Here's some screen shots.

Got this Dell380 from PC repair shop for a song to get into Linux.
Tried installing from Ubuntu 9.10 CD and it was nogo. Had to use a USB.

Been getting used to Ubuntu and just started researching CD problem.

Being new to Linux just want to make sure I'm not missing something.

Thanks, T


----------



## twlunn

forgot 1...


----------



## DoubleHelix

What's the question? If the drive doesn't work during boot or any operating system, it's clearly a hardware problem. You can get a replacement for ~$30.


----------



## vtel57

/dev/scd0 is not a proper hardware device label. It should be /dev/sdc0.



Code:


$ sudo mount /dev/sdc0 /mnt

This will mount your CD in the /mnt directory. You MUST, of course, have a viable CD in the player to mount it.

Luck!


----------



## twlunn

That's what I'm thinking, bad drive. Shopping on-line now.

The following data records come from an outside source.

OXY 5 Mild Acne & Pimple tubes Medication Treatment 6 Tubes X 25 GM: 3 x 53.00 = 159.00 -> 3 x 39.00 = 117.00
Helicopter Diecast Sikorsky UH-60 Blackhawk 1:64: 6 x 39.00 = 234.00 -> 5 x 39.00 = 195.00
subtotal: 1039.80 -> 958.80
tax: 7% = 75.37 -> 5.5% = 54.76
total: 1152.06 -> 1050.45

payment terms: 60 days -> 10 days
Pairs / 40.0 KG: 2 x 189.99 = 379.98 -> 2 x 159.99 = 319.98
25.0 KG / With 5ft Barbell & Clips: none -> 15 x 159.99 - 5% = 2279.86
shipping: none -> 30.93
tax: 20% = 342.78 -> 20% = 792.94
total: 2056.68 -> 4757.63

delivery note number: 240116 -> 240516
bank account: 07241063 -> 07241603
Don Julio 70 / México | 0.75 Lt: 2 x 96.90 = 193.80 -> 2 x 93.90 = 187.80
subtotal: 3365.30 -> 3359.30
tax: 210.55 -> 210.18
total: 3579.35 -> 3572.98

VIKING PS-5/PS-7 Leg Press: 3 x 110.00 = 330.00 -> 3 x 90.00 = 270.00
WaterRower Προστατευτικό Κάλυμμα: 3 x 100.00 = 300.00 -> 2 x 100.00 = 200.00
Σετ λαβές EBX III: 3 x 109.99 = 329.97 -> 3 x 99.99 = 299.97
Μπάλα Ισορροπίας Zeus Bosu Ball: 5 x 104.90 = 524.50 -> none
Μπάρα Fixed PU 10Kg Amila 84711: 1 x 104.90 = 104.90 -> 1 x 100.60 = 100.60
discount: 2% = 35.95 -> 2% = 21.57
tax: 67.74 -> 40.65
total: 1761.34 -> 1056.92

Like I said, only been trying out Ubuntu for a few weeks, just making sure there's no more _"involved commands"_ I might be missing to get the drive to work.

Thanks, T



Code:


~$ sudo cat /dev/sr0
cat: /dev/sr0: No medium found
[email protected]:~$


----------



## twlunn

~$ sudo mount /dev/sdc0 /mnt
mount: special device /dev/sdc0 does not exist
[email protected]:~$


----------



## vtel57

Hmm...

Do you have any other operating system on this computer? Windows? Another Linux? If so, does the CD work with them?


----------



## twlunn

_



Do you have any other operating system on this computer? Windows? Another Linux? If so, does the CD work with them?

Click to expand...

_No, like I said, a shop in town got a few of these dell 380 from a failed business. I picked one up to use solely for getting a Linux OS on to it and to get familiar with Linux.
I'm a 1 month newb, but devoring everything I can on the web and in a few books recieved as Xmas gifts.

It's fun learning a new way to do things on the PC/web/etc.

Just now got the Linux box seeing the 3 other windows boxes on the network.

No I gotta tackle getting the networked HP printer configed on Ubuntu..


----------



## vtel57

Ah... OK, then. I s'pose the "bad CD player" theory is definitely a possibility.

Welcome to GNU/Linux! Enjoy your adventure. Give a holler if you need any assistance.


----------



## twlunn

Well, its fixed....

Had a Puppy linux cd iso in the drive...swapped in a cd with some photos on it and can browse the disk.

Wonder why it didnt pick up the big iso file???


Thanks for your help '57

Later, T


----------



## vtel57

Interesting. You should have still been able to mount and navigate a bootable .iso. That's an odd one, for sure. Glad it's working for you after all. 

Merry Christmas!


----------